La reciente discusión del ampliamiento y reforzamiento de la prisión preventiva oficiosa en México desató algunos comentarios respecto a la criminalización de las personas usuarias de sustancias. La reforma presentada en la Cámara de Diputados contemplaba, en un principio, incluir al narcomenudeo como un delito meritorio de prisión preventiva oficiosa, es decir, que cualquier persona acusada por este delito iba a ir a la cárcel de forma automática. Uno de los problemas que presentaba esta iniciativa, más allá de que de facto la existencia misma de la prisión preventiva oficiosa es contraria a los derechos humanos, es que incluir el delito de narcomenudeo implicaba criminalizar a las personas usuarias de sustancias. Un acierto de Morena en el pleno fue modificar la propuesta para eliminar este delito. Sin embargo, estamos todavía muy lejos de empezar a hablar de legalización y no de criminalización.
El enfoque dominante de la política de drogas en México, como en otras partes del mundo, ha sido el prohibicionismo y la patologización. Este enfoque se ha construido sobre la idea de un "mundo libre de drogas", promovida desde la Convención Internacional sobre Estupefacientes de 1961, que estableció como objetivo central la protección de la salud de la humanidad de los supuestos daños de las sustancias psicoactivas. En este marco, todo consumo de drogas es interpretado como irracional, compulsivo y, por tanto, inherentemente dañino, ignorando las múltiples motivaciones y contextos en los que se desarrolla.
El prohibicionismo no solo se sostiene en un sistema de justicia punitivo, sino también en narrativas médicas, políticas y sociales que moralizan el consumo, condenando a las personas usuarias como cuerpos patológicos y promoviendo el estigma. Este estigma no solo dificulta el acceso a servicios de salud y bienestar, sino que también silencia otras perspectivas sobre el consumo, como aquellas que reconocen el placer o el bienestar como dimensiones legítimas. Bajo esta lógica, el placer asociado al consumo es automáticamente reducido a adicción, negando cualquier posible experiencia positiva y complejizando aún más las barreras para discutir enfoques alternativos.
Hablar de legalización de sustancias en lugar de perpetuar su criminalización es una necesidad urgente, especialmente en un contexto como el de nuestro país, donde el prohibicionismo no solo ha fracasado en reducir el consumo, sino que ha exacerbado la violencia y la diversificación de los mercados ilegales. La criminalización de las drogas ha generado un ciclo de represión que impacta desproporcionadamente a las comunidades más vulnerables, llenando las cárceles con personas usuarias o pequeños distribuidores mientras los grandes actores, los verdaderos responsables de la violencia, permanecen intocables. Hemos visto cómo la política prohibicionista ha fomentado la expansión de actividades delictivas más allá del tráfico de drogas, como la extorsión, el secuestro y el tráfico de personas, fortaleciendo la capacidad operativa y económica de los grupos armados no estatales.

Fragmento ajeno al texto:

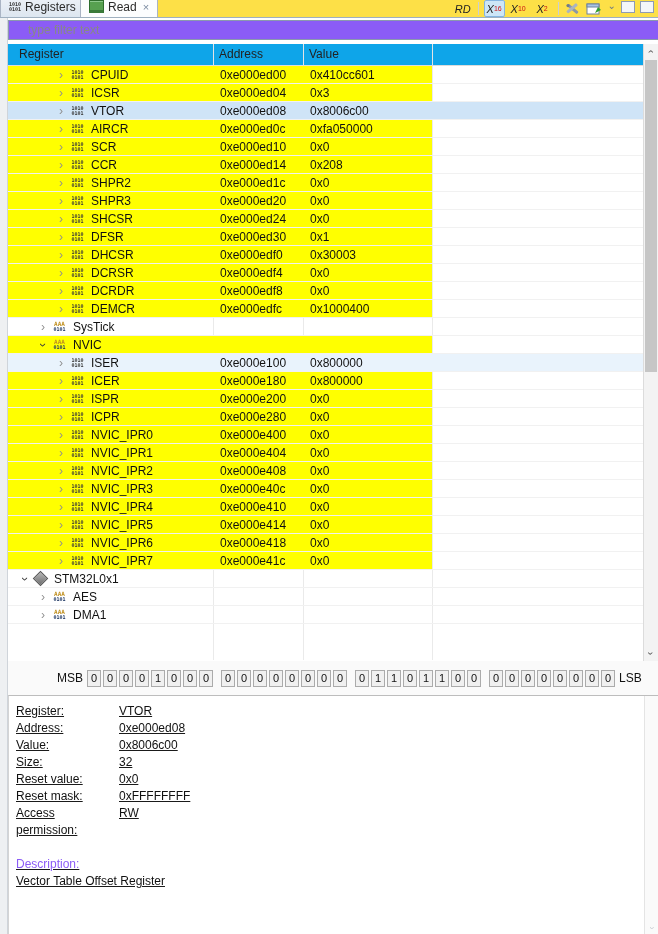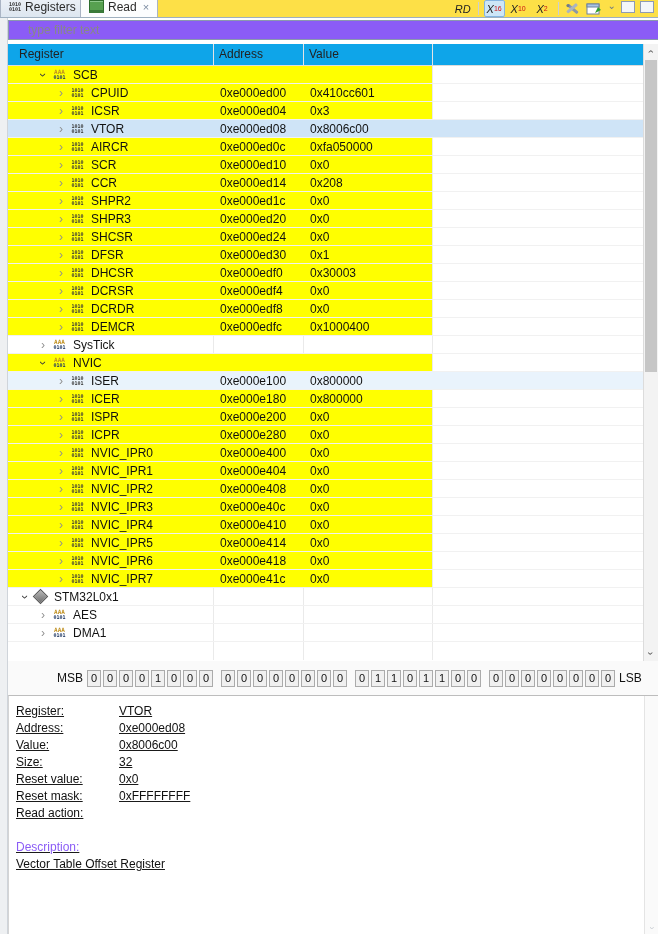"SCB" div.trow { html: <div> <div> <span>›</span> <span> <i>AAA</i> <i>0101</i> </span> <span>SCB</span> </div> <div></div> <div></div> </div> -> none }
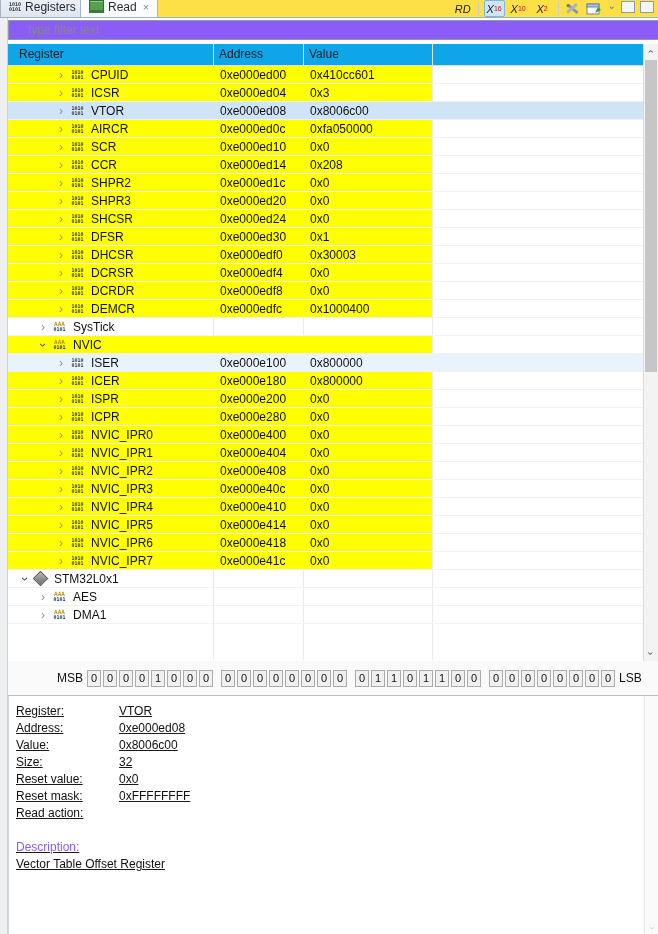"Access permission:" div.dline { html: none -> <div> <span>Access permission:</span> <span>RW</span> </div> }
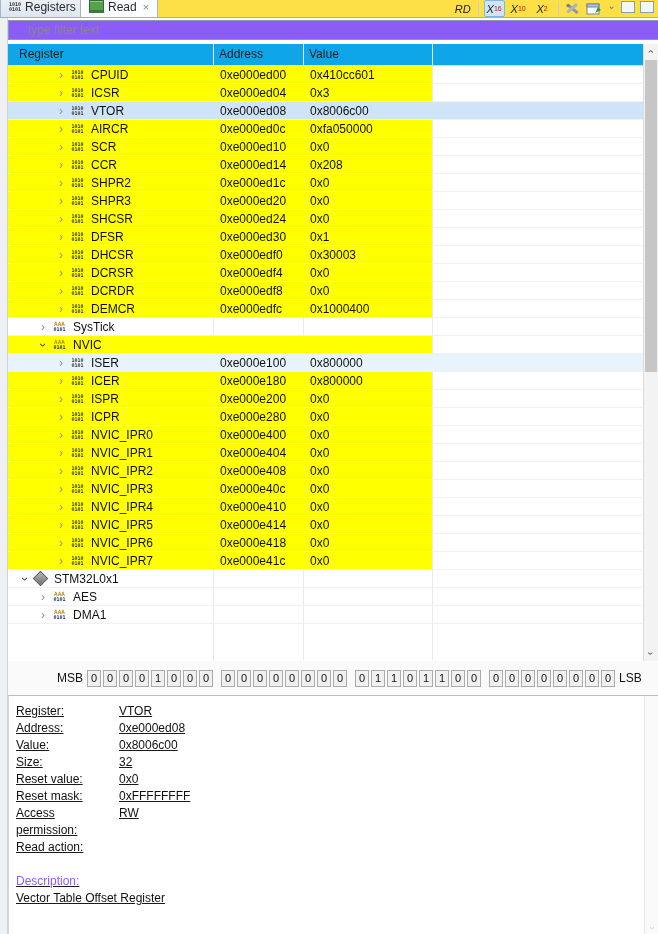"Read action:" div.dline { html: <div> <span>Read action:</span> <span></span> </div> -> none }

El abandono del prohibicionismo abriría la puerta a políticas basadas en evidencia científica, salud pública y un enfoque centrado en derechos humanos, dejando atrás visiones moralizantes que han demostrado ser ineficaces. Esto tendría implicaciones positivas en múltiples frentes: menos violencia y corrupción, prevención y educación sobre el consumo de sustancias con base en información objetiva, una reducción del estigma y la discriminación hacia las personas usuarias, y acceso seguro, regulado y controlado a sustancias. Todo esto representaría un paso crucial hacia la construcción de paz y la capacitación adecuada de los profesionales que brindan servicios de salud y atención relacionados con las drogas.
La criminalización no ha logrado reducir el consumo; por el contrario, ha contribuido a perpetuar dinámicas de violencia y exclusión social. La regulación, en cambio, ofrece una oportunidad para controlar no solo la disponibilidad de las sustancias, sino también los factores asociados a la oferta y la demanda. Es crucial reconocer que el consumo de drogas no depende únicamente de esta dinámica del mercado, sino también de factores sociales, estructurales e individuales que determinan cómo, por qué y en qué contextos se usan estas sustancias. Una política regulatoria bien diseñada permitiría intervenir en estos aspectos, fomentando prácticas más seguras y reduciendo las externalidades negativas asociadas al mercado ilícito. En este sentido, es urgente una política de drogas que le apueste a la salud y a los derechos humanos, no a políticas que lo único que hacen es deteriorarlos.